Looking back, Chijioke is happy with their growth and chuckles at the overly-ambitious goal they set for 100 schools in 10 years. “We currently have 14 schools, and our next horizon is getting to 30 and expanding into more locations,” he shares.

Instruction is 70% of successful education

“Finding the right educators can be tough unless you have a strategy,” says Chijioke. “Curriculum is around 30% of the picture for successful education.
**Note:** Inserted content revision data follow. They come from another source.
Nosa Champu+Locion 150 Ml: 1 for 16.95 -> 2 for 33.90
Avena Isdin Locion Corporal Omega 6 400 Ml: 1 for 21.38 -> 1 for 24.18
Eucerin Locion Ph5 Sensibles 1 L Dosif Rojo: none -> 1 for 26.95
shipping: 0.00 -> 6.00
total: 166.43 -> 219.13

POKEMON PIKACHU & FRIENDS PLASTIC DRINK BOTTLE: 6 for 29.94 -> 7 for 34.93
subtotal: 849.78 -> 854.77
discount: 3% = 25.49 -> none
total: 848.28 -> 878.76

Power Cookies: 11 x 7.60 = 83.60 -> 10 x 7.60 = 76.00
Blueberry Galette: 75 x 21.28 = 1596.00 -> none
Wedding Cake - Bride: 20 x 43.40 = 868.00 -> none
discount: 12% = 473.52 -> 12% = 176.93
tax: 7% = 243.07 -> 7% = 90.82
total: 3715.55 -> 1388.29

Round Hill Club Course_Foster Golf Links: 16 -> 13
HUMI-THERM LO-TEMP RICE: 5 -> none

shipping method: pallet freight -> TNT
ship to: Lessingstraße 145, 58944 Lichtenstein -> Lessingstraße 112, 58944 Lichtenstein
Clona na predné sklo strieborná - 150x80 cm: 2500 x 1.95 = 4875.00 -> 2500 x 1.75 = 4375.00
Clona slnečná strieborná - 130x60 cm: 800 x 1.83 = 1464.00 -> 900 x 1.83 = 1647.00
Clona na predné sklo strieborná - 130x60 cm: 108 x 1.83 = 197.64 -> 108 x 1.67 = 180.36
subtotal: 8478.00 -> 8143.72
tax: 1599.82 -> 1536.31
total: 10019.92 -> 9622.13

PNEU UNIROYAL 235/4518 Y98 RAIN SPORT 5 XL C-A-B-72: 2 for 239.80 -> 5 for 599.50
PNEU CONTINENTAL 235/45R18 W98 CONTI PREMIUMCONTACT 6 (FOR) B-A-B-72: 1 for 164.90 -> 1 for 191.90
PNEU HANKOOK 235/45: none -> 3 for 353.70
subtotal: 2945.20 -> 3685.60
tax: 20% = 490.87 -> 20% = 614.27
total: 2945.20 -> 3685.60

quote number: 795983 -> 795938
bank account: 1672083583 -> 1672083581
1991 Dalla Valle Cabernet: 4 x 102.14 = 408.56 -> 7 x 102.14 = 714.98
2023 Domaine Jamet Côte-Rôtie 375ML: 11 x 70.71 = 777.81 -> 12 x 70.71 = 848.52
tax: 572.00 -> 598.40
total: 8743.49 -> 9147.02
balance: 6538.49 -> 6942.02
Instruction is 70%. We want to make sure our teachers and leadership provide a consistent education that is different and excellent.”

As such, Nova Pioneer appoints educators who are a culture fit and uses professional development programmes to support them to develop the competencies required for its chosen approach to educational instruction. It creates career pathways for new educators to grow in instructional leadership, aiming to attract and retain talent in this way. Progression is based on competence – which is regularly evaluated by the deans and school leaders – rather than tenure or certification.

Growth ambitions

The network has around 6,000 students currently and has enjoyed annual growth of around 25% since 2018. During 2020 and 2021, the pandemic slowed the enrolment growth rate, but it remained positive. The company considered an online or distance learning model when lockdown restrictions impacted attendance; but, for the moment, has opted not to pursue it.

“There are relatively few examples where fully online schools achieve academic or fiscal success,” Chijioke says. However, he adds they do see an opportunity with hybrid models, and particularly in using technology to open up collaboration possibilities across its network; for example, offering a virtual Kiswahili course out of Kenya that supports South African students who would like to learn the language.

In the next three to four years, Nova Pioneer wants to expand into a new province in South Africa, a new city in East Africa, and to West Africa.